■ WHAT YOU NEED TO DO: Down to the last line, repeat the entries exactly and drop any image.

########

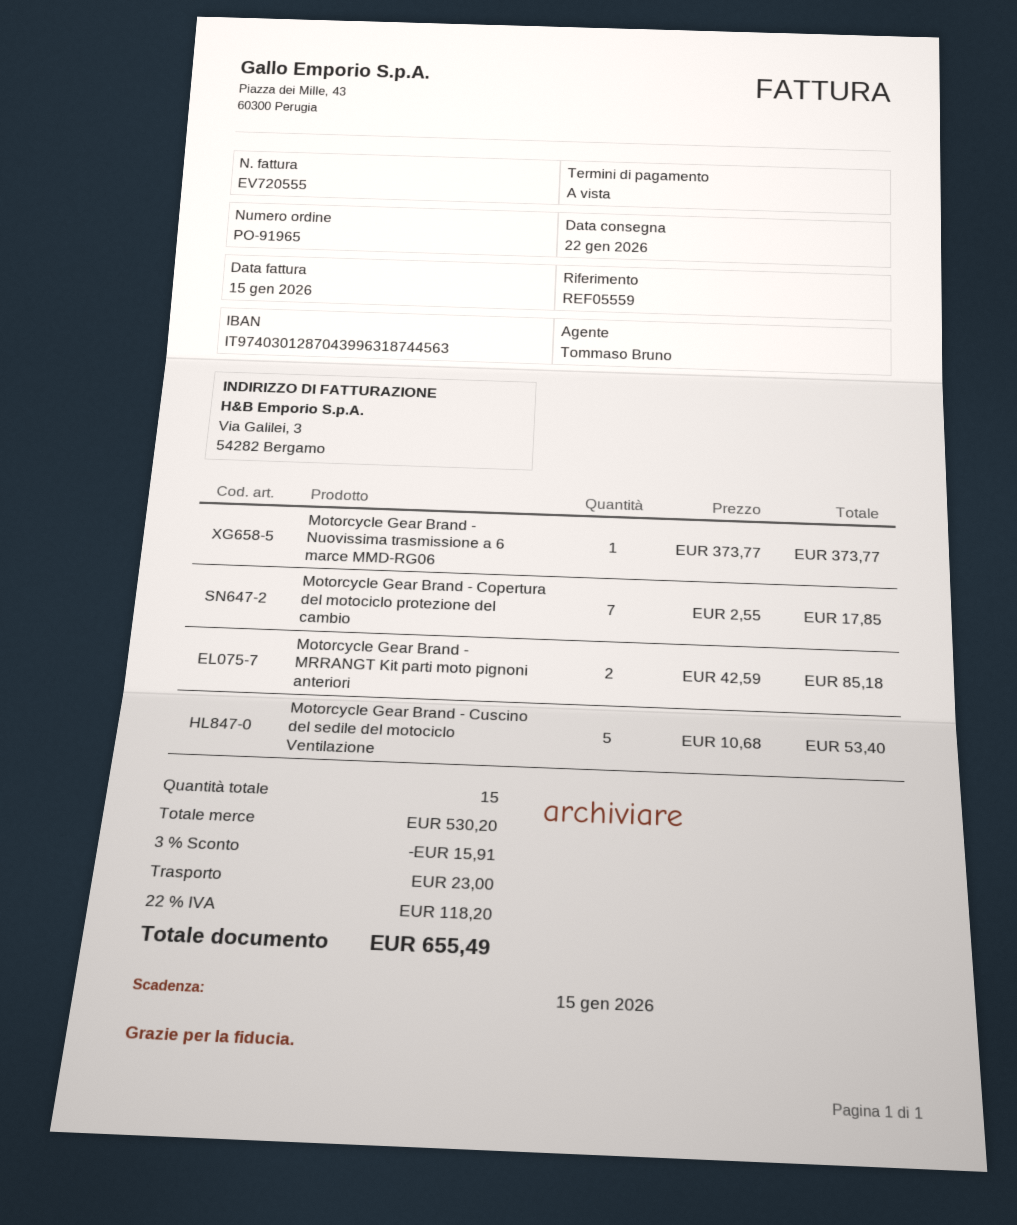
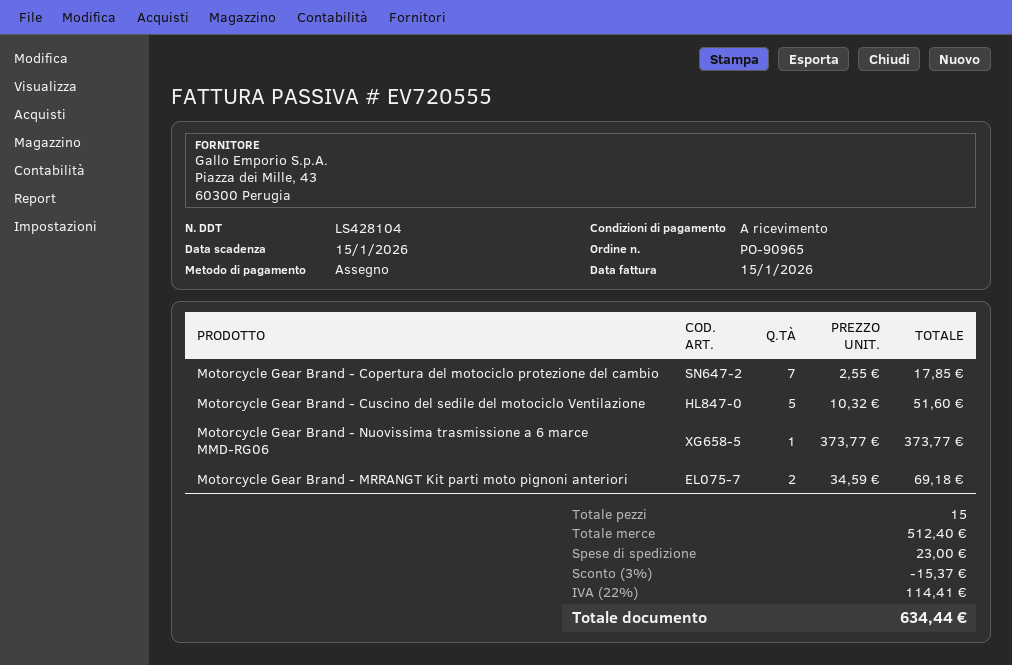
order number: PO-91965 -> PO-90965
Motorcycle Gear Brand - MRRANGT Kit parti moto pignoni anteriori: 2 x 42.59 = 85.18 -> 2 x 34.59 = 69.18
Motorcycle Gear Brand - Cuscino del sedile del motociclo Ventilazione: 5 x 10.68 = 53.40 -> 5 x 10.32 = 51.60
subtotal: 530.20 -> 512.40
discount: 3% = 15.91 -> 3% = 15.37
tax: 22% = 118.20 -> 22% = 114.41
total: 655.49 -> 634.44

########

■ SOLUTION:
order number: PO-91965 -> PO-90965
Motorcycle Gear Brand - MRRANGT Kit parti moto pignoni anteriori: 2 x 42.59 = 85.18 -> 2 x 34.59 = 69.18
Motorcycle Gear Brand - Cuscino del sedile del motociclo Ventilazione: 5 x 10.68 = 53.40 -> 5 x 10.32 = 51.60
subtotal: 530.20 -> 512.40
discount: 3% = 15.91 -> 3% = 15.37
tax: 22% = 118.20 -> 22% = 114.41
total: 655.49 -> 634.44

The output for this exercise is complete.